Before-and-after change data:
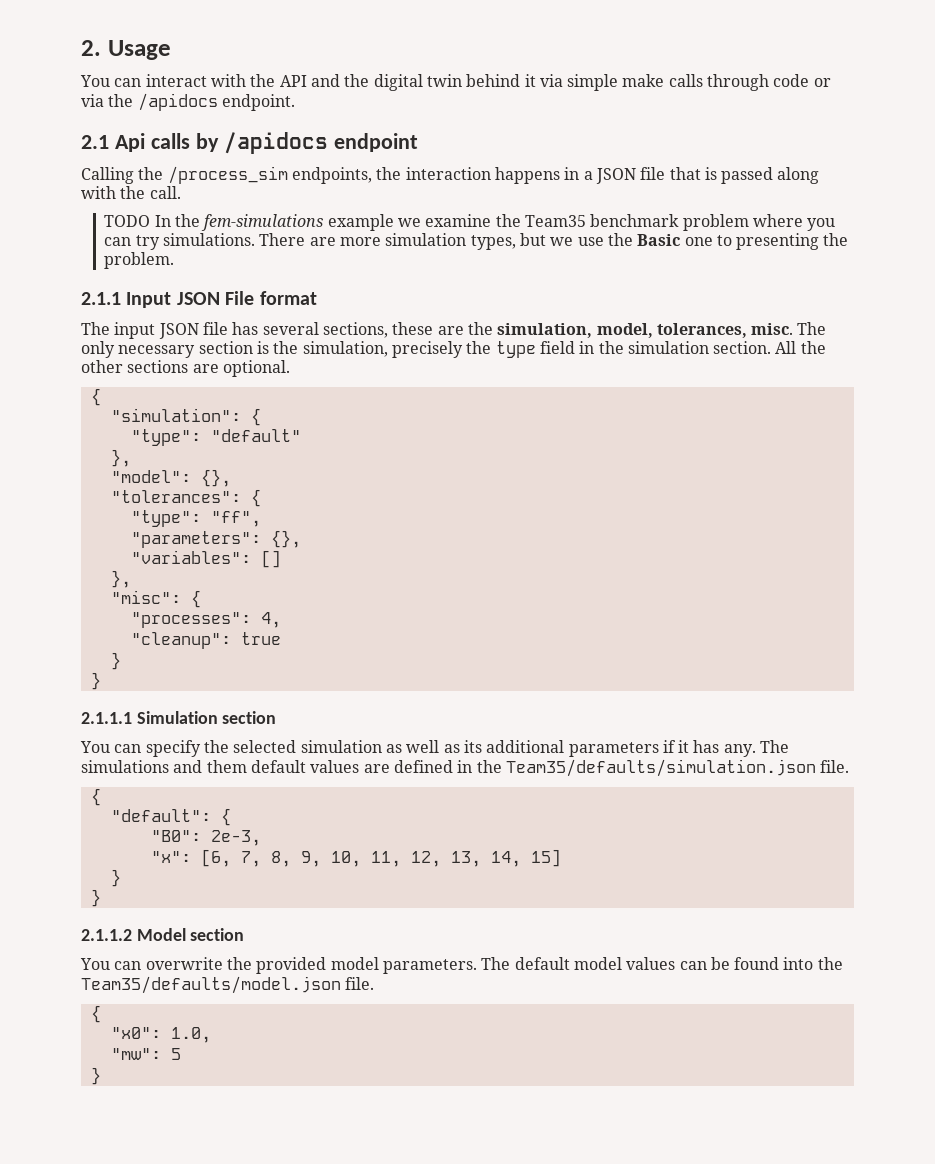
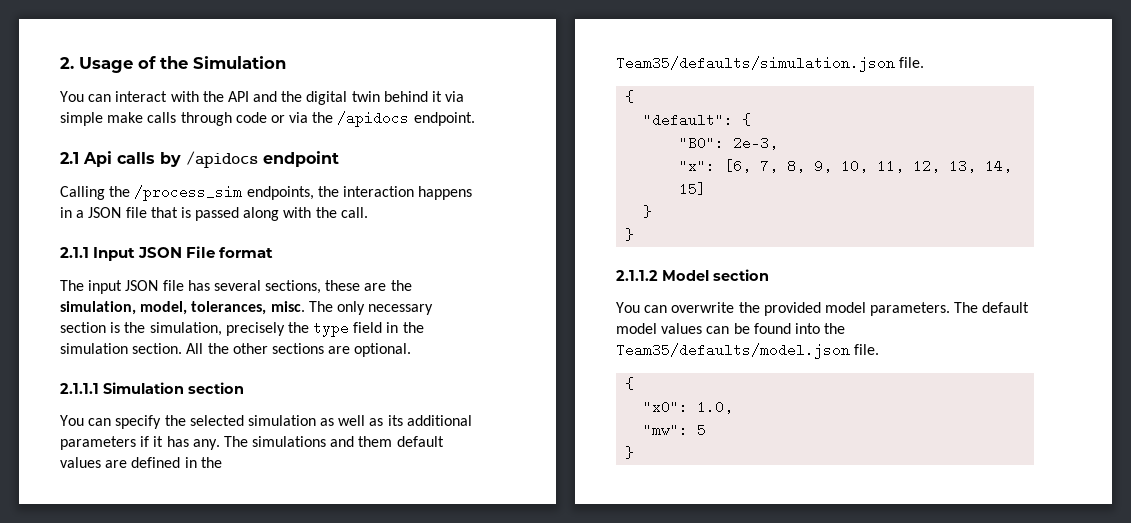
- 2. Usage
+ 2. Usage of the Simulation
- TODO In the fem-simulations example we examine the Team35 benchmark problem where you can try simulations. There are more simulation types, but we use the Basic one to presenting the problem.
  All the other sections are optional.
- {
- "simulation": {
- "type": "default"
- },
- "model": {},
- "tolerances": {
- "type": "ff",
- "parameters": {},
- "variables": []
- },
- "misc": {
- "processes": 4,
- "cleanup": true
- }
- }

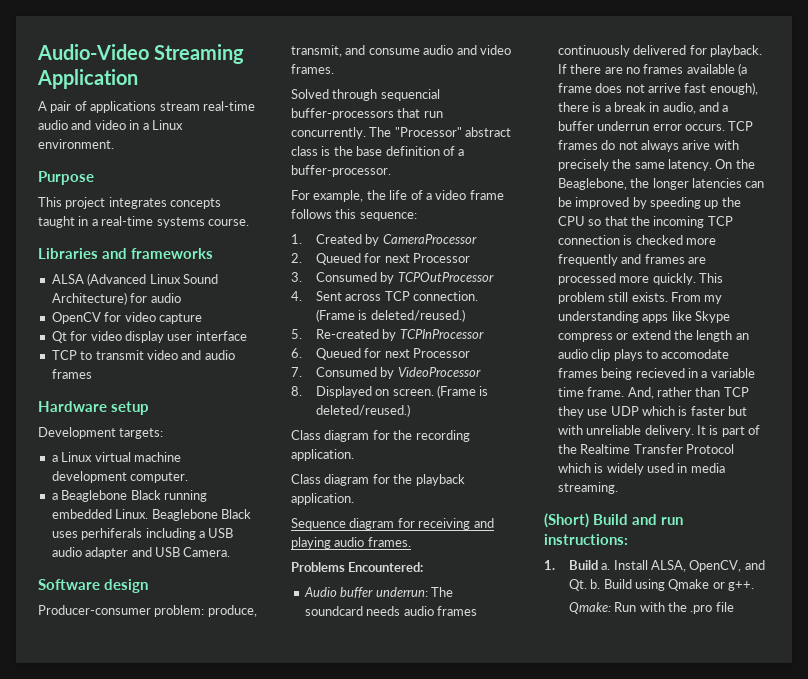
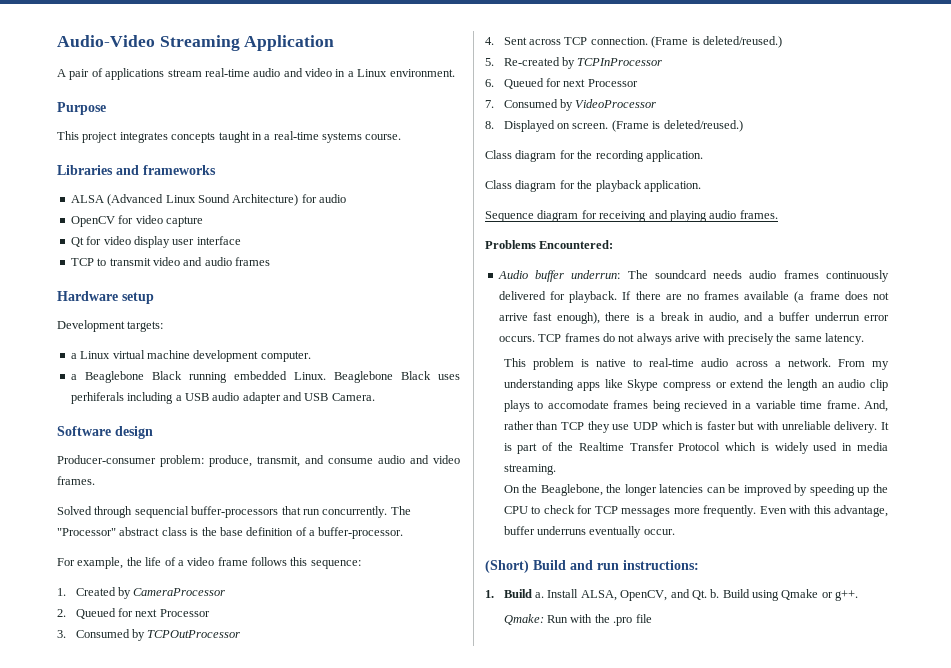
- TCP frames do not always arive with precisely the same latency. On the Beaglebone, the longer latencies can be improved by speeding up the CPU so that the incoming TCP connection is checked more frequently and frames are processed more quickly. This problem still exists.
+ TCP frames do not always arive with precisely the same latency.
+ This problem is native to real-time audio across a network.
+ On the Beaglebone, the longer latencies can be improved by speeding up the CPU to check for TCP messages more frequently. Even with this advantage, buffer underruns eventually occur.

## [Assignment]
Check each line above for the word "arive" and copy every line that has it.

## [Completed exercise]
- TCP frames do not always arive with precisely the same latency. On the Beaglebone, the longer latencies can be improved by speeding up the CPU so that the incoming TCP connection is checked more frequently and frames are processed more quickly. This problem still exists.
+ TCP frames do not always arive with precisely the same latency.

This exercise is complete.